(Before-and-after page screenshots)
---------------

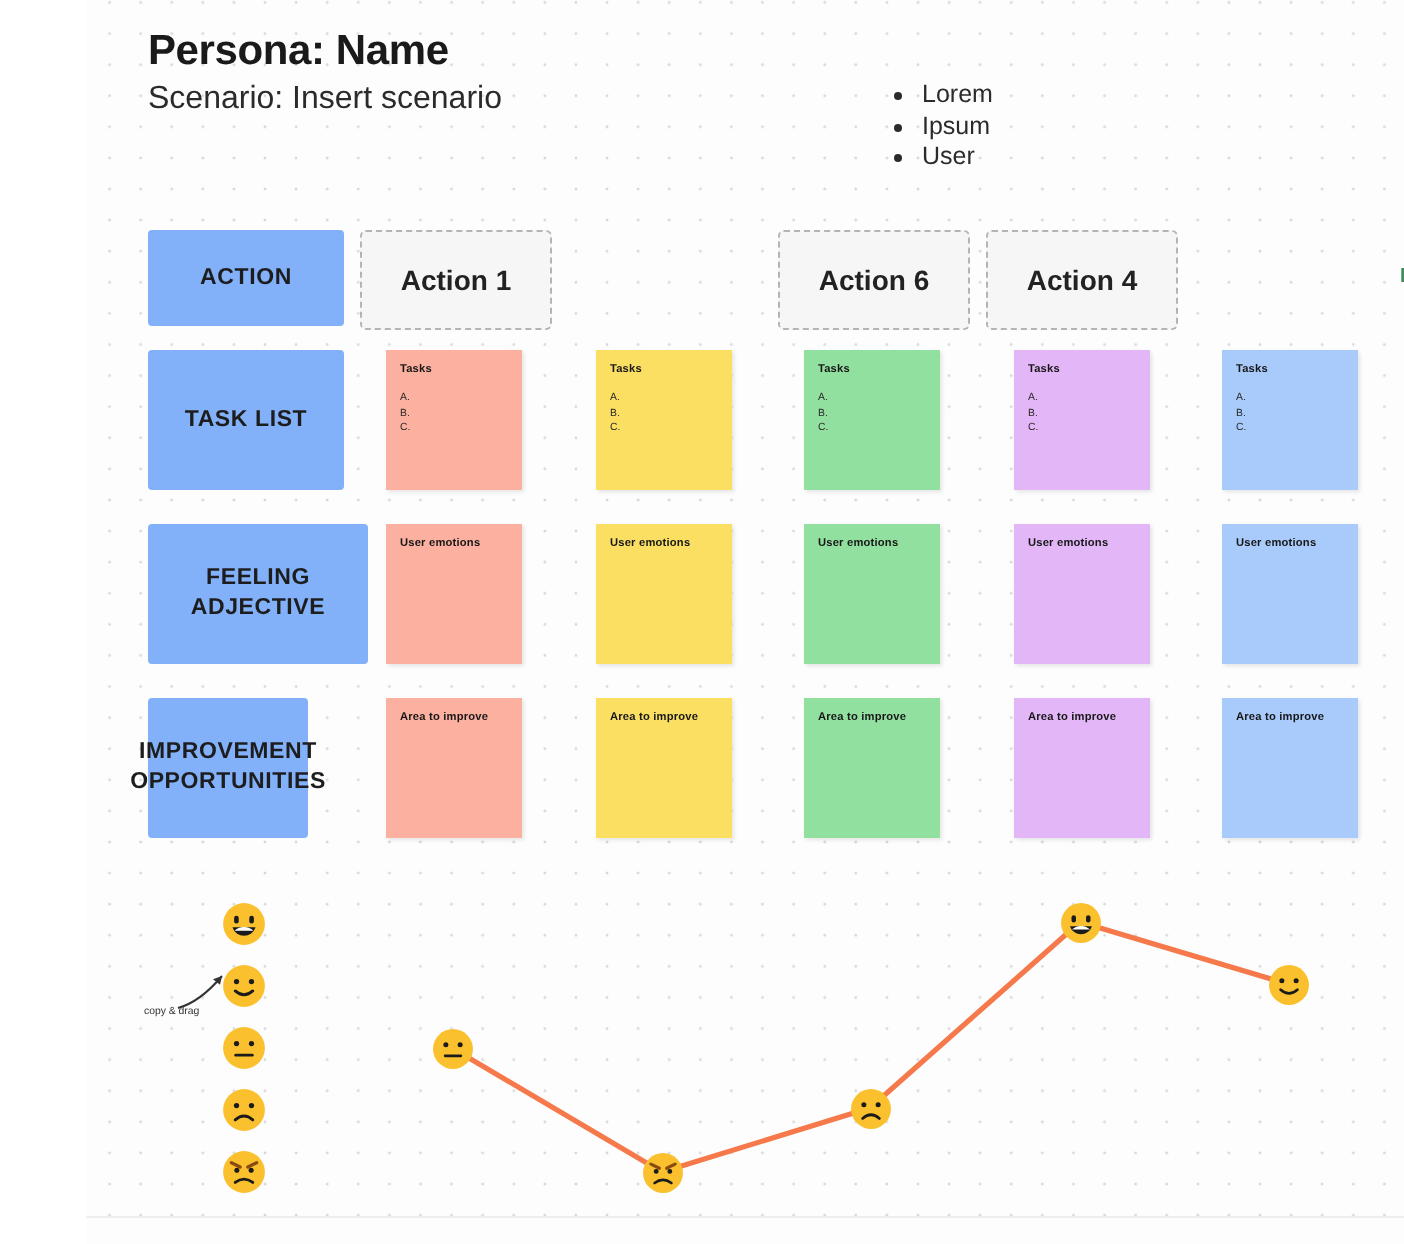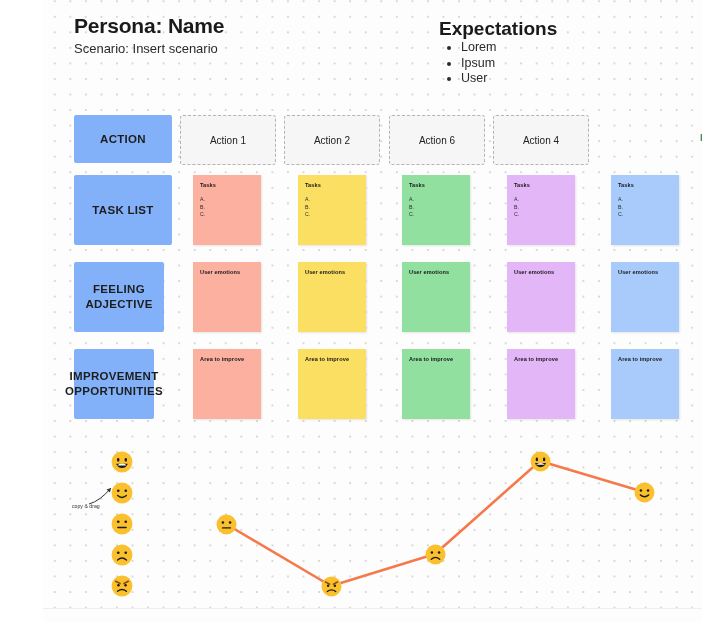"Expectations" div.exp-title { html: <div>Expectations</div> -> none }
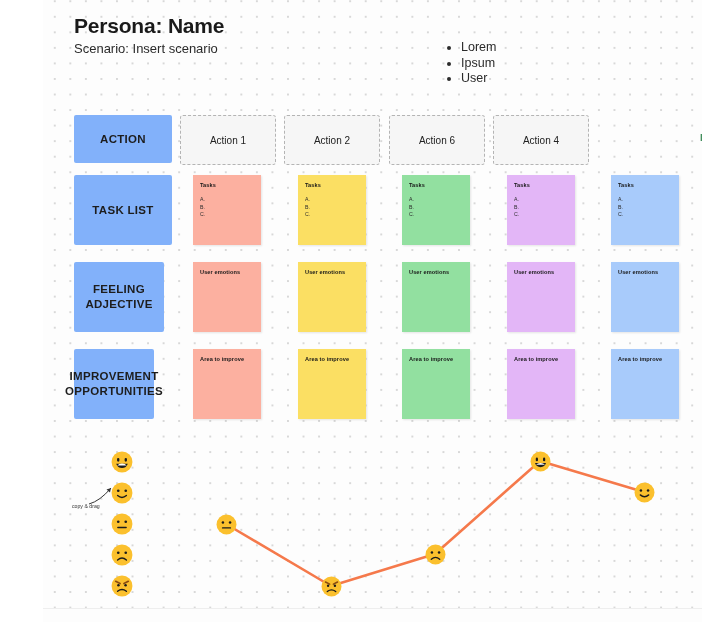"Scenario: Insert scenario" .persona-sub { font-size: 13px -> 16px }
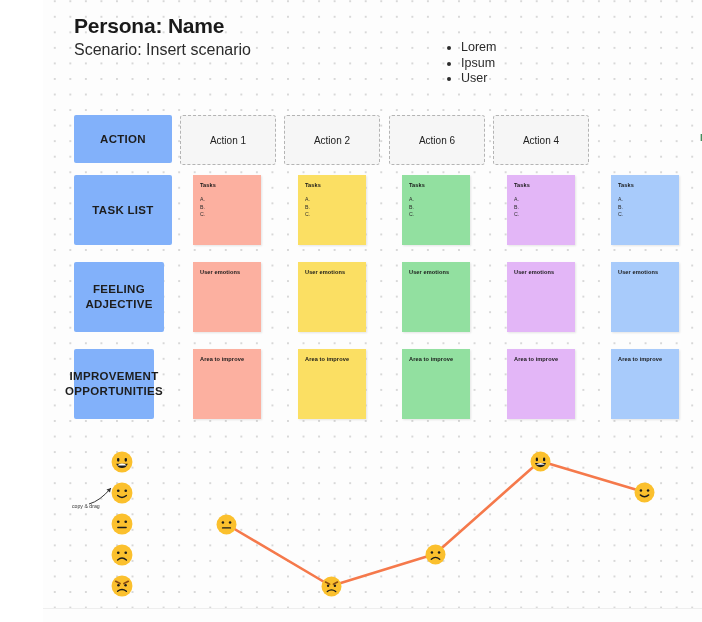"Action 1" .action-cell { font-size: 10px -> 14px; font-weight: normal -> bold }
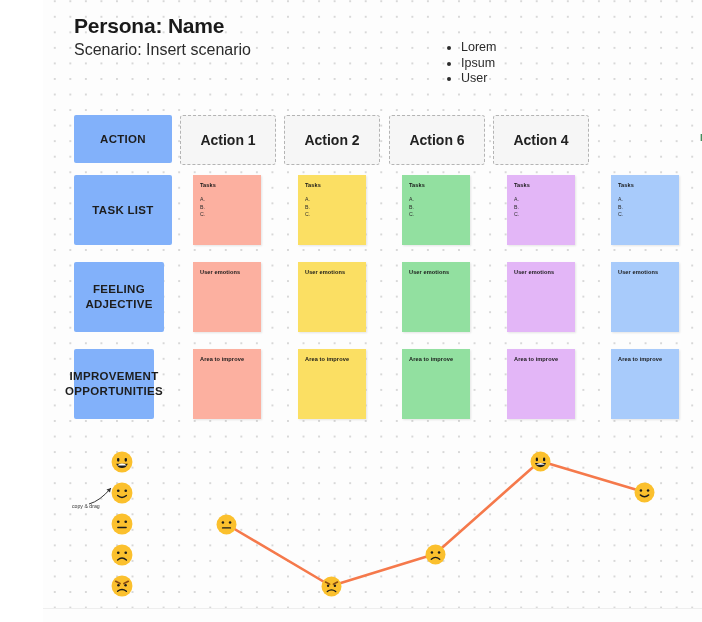"Action 2" div.action-cell { html: <div>Action 2</div> -> none }
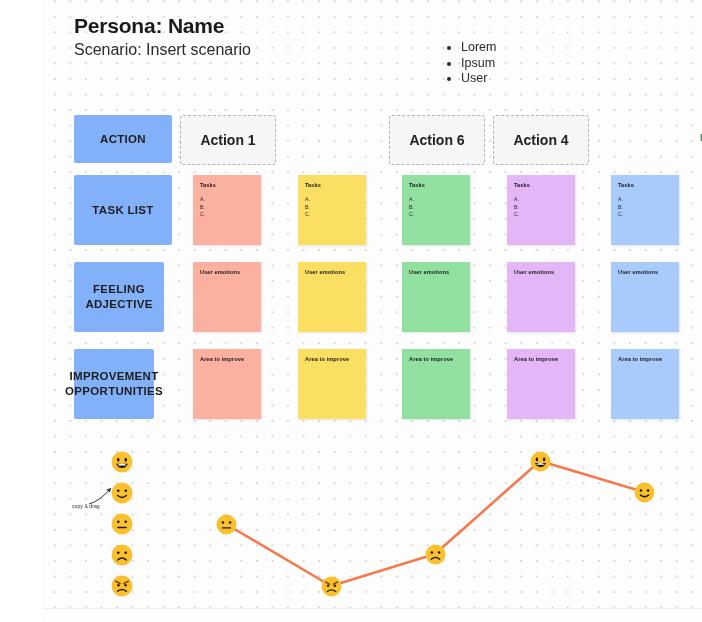"FEELING" div.row-label { width: 90px -> 110px }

---------------

» Prompt:
Set down the entries again without change. Leave the pictures out.

» Response to the exercise:
"Expectations" div.exp-title { html: <div>Expectations</div> -> none }
"Scenario: Insert scenario" .persona-sub { font-size: 13px -> 16px }
"Action 1" .action-cell { font-size: 10px -> 14px; font-weight: normal -> bold }
"Action 2" div.action-cell { html: <div>Action 2</div> -> none }
"FEELING" div.row-label { width: 90px -> 110px }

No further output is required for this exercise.